PROVIDED DATA:
..............................

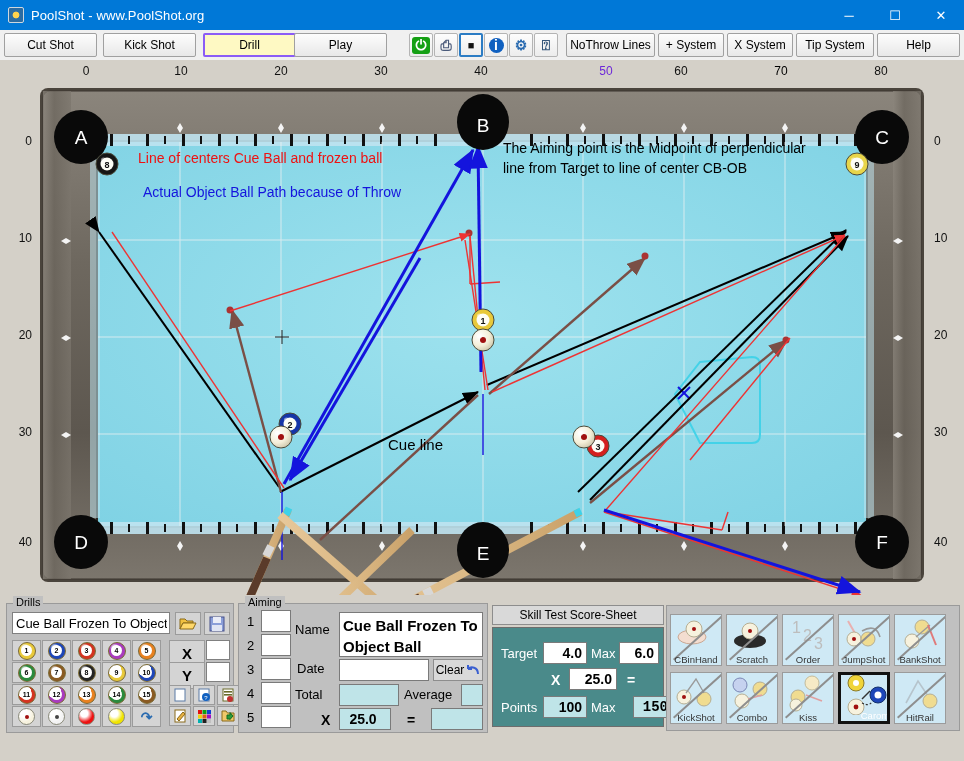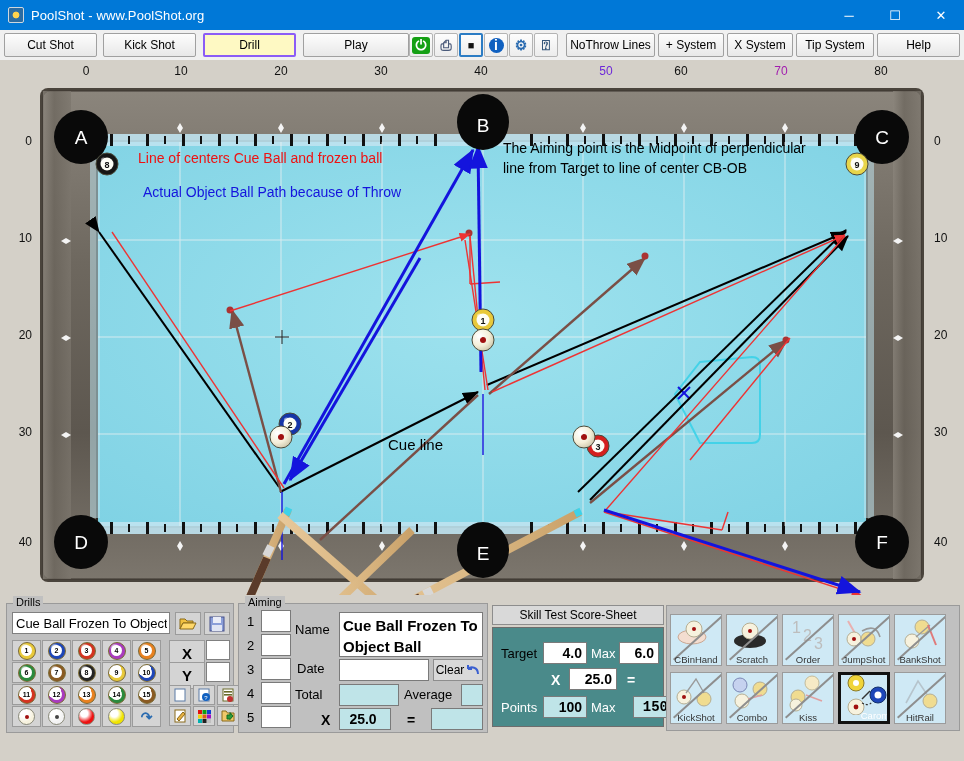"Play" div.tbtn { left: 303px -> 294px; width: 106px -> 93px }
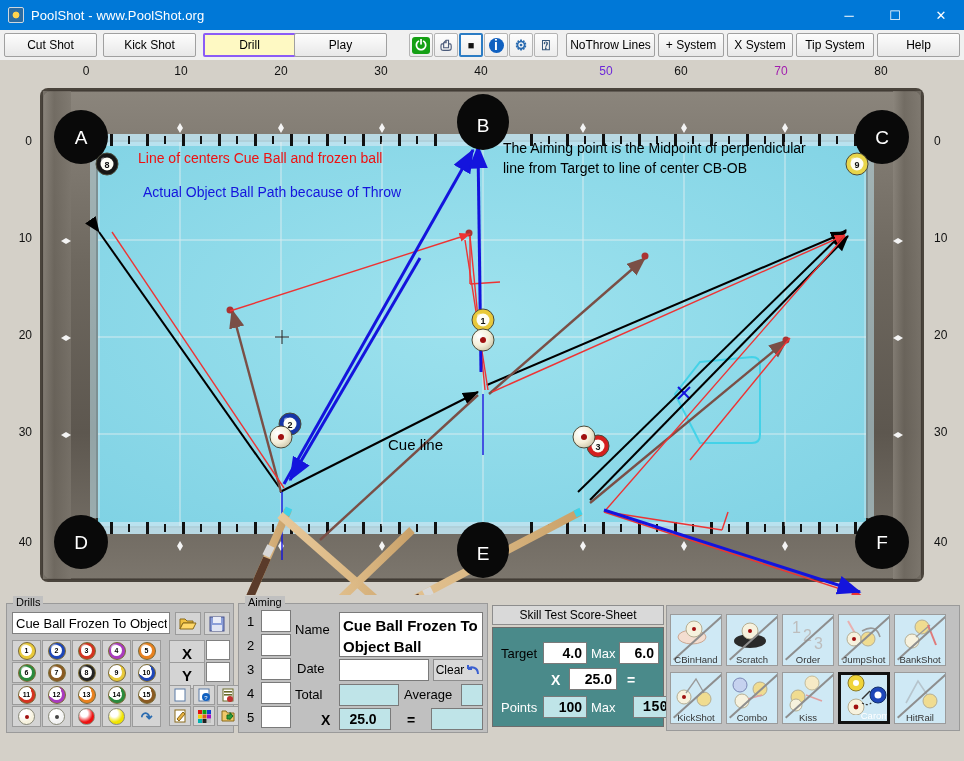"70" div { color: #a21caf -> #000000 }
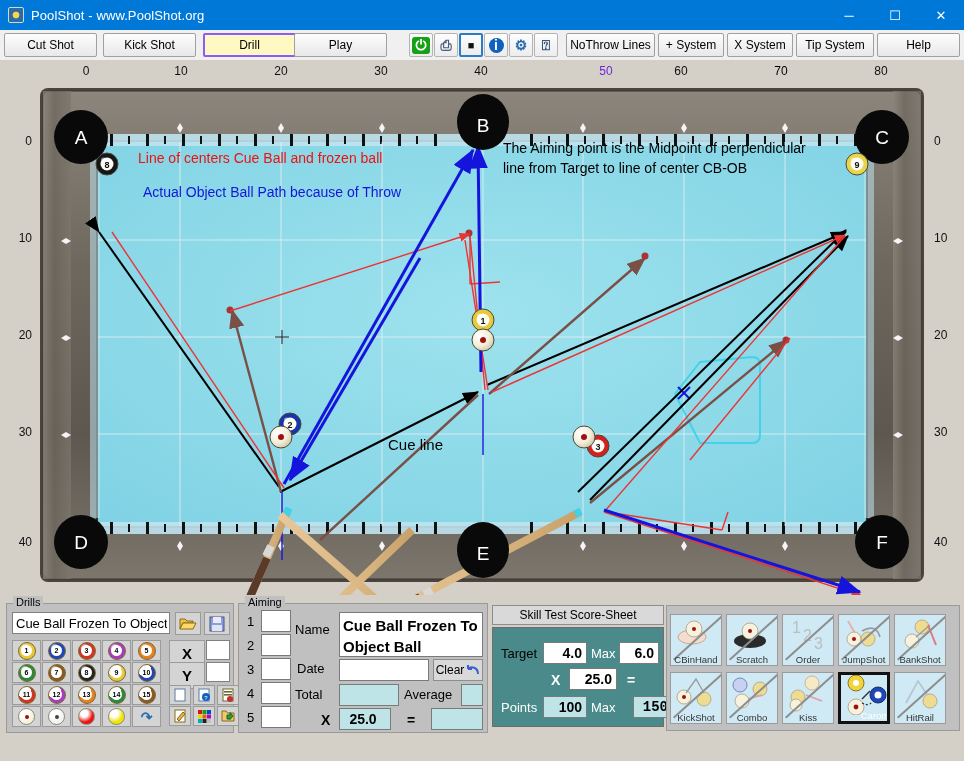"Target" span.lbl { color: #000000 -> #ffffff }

..............................

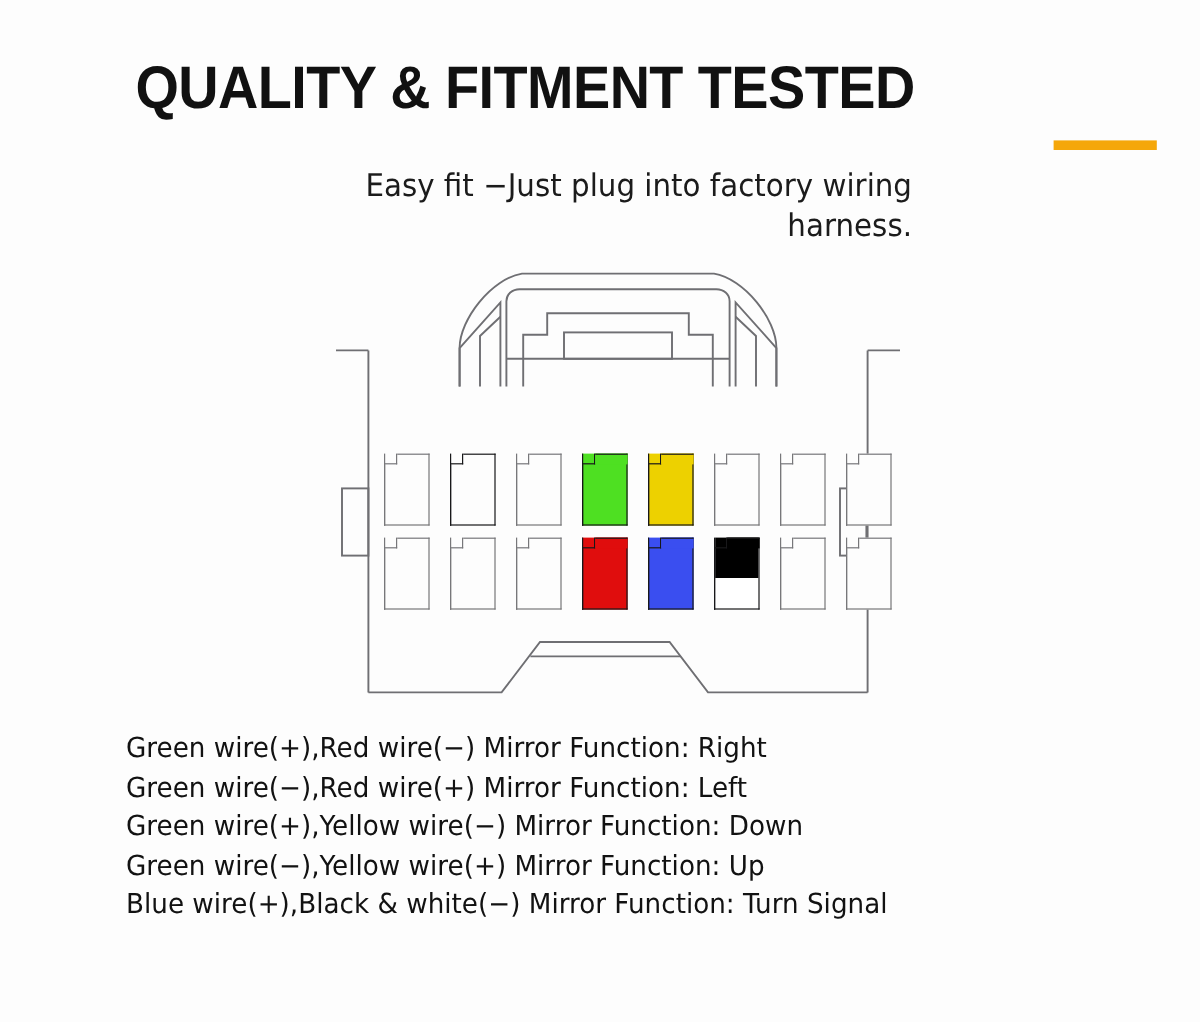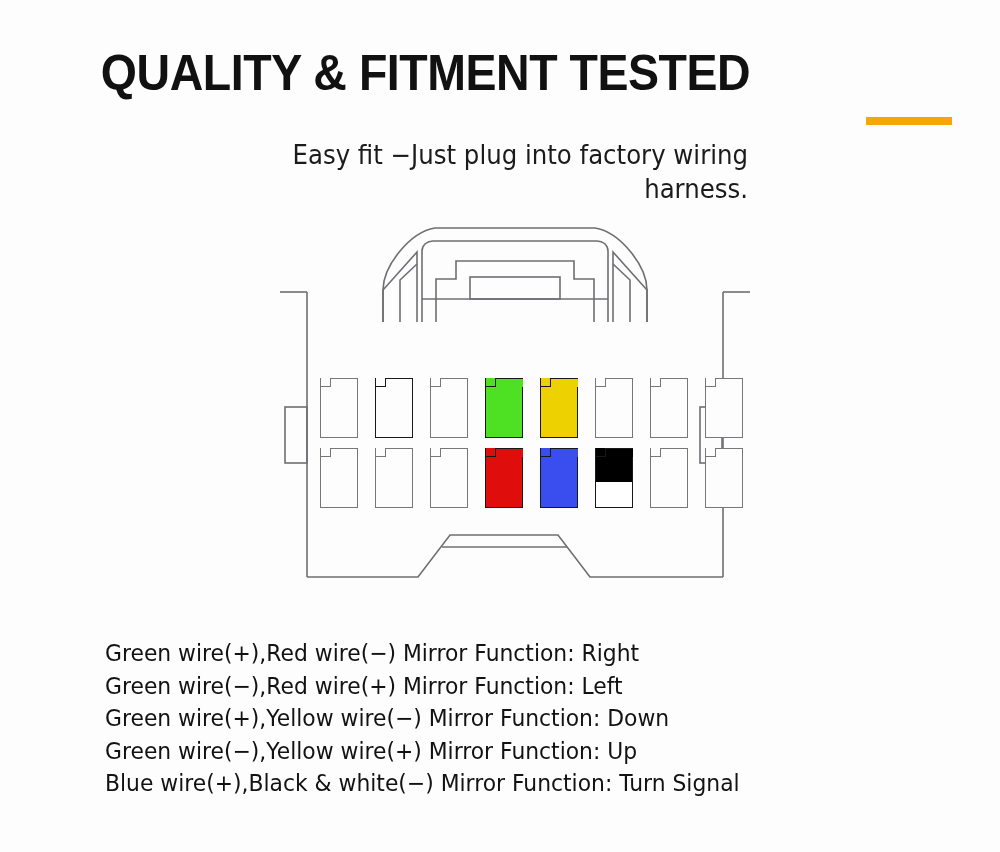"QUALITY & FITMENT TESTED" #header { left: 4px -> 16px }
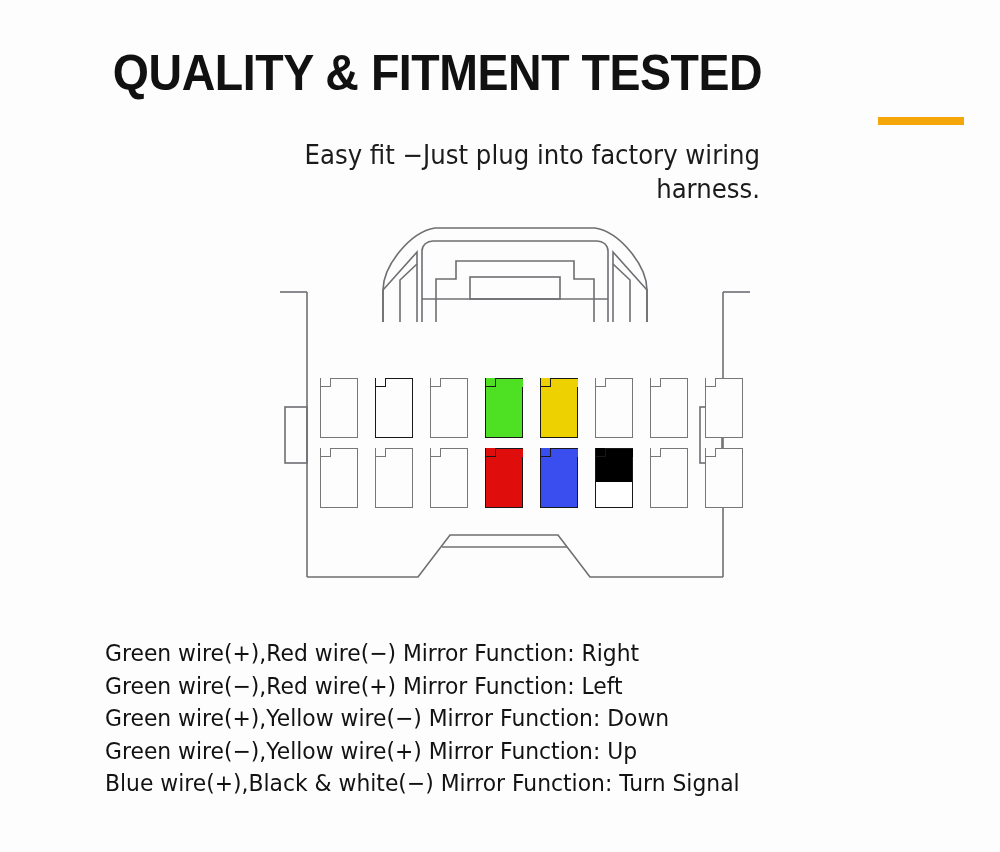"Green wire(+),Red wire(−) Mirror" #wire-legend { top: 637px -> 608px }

..............................

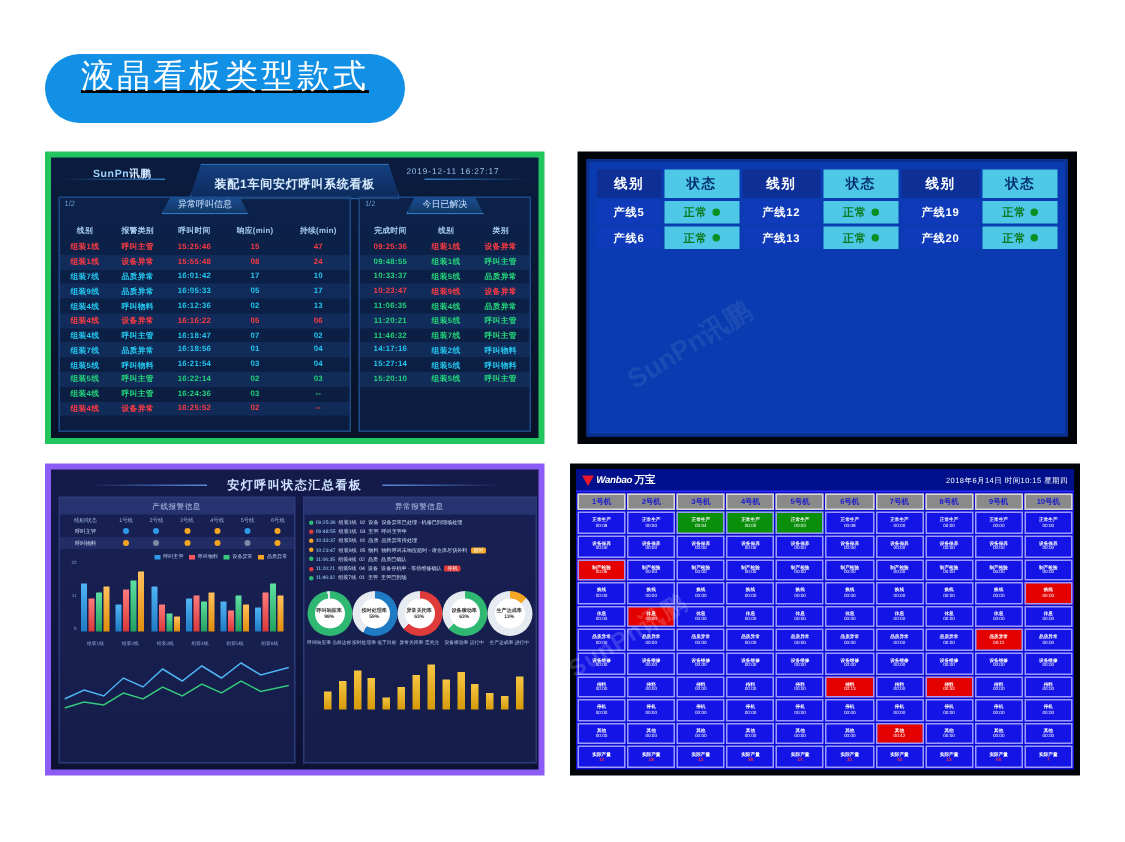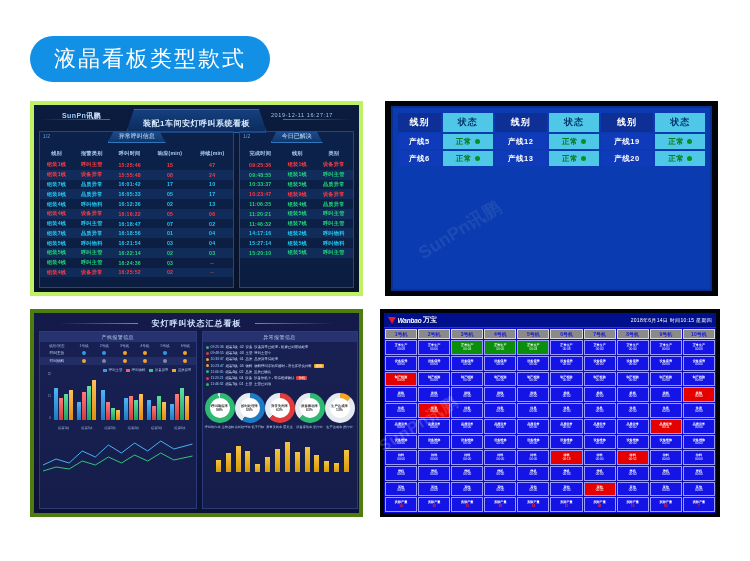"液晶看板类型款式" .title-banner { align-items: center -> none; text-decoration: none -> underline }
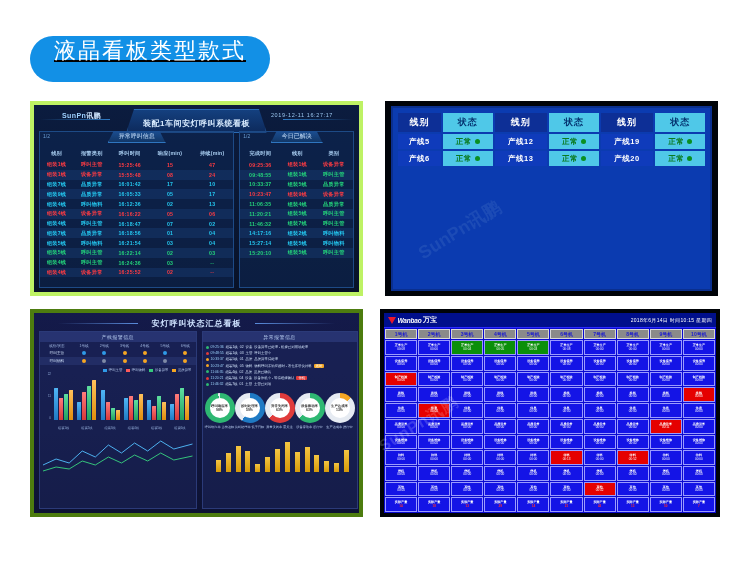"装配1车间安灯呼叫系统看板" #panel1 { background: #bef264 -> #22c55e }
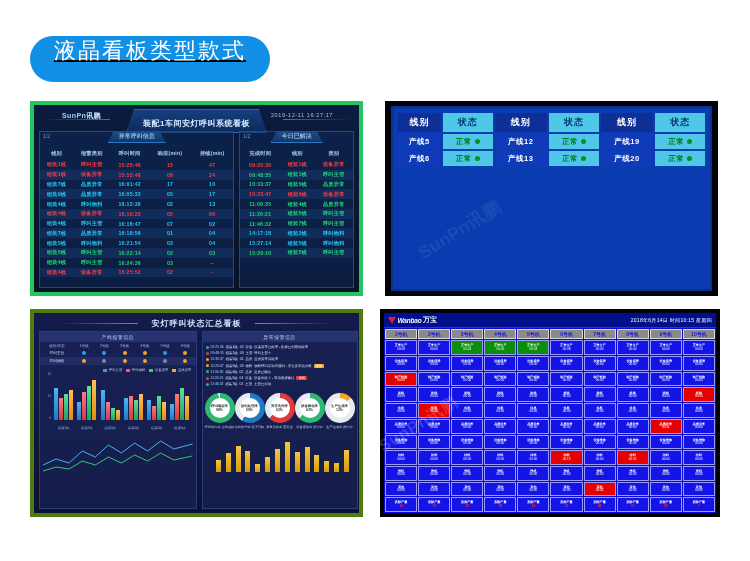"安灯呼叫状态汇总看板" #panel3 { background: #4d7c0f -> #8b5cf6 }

..............................

Both the line above containing "background: #bef264 ->" and the line containing "background: #4d7c0f ->" belong in the copy, along with every line between them; print these exactly and omit the pictures.

OUTPUT FOR THIS TASK:
"装配1车间安灯呼叫系统看板" #panel1 { background: #bef264 -> #22c55e }
"安灯呼叫状态汇总看板" #panel3 { background: #4d7c0f -> #8b5cf6 }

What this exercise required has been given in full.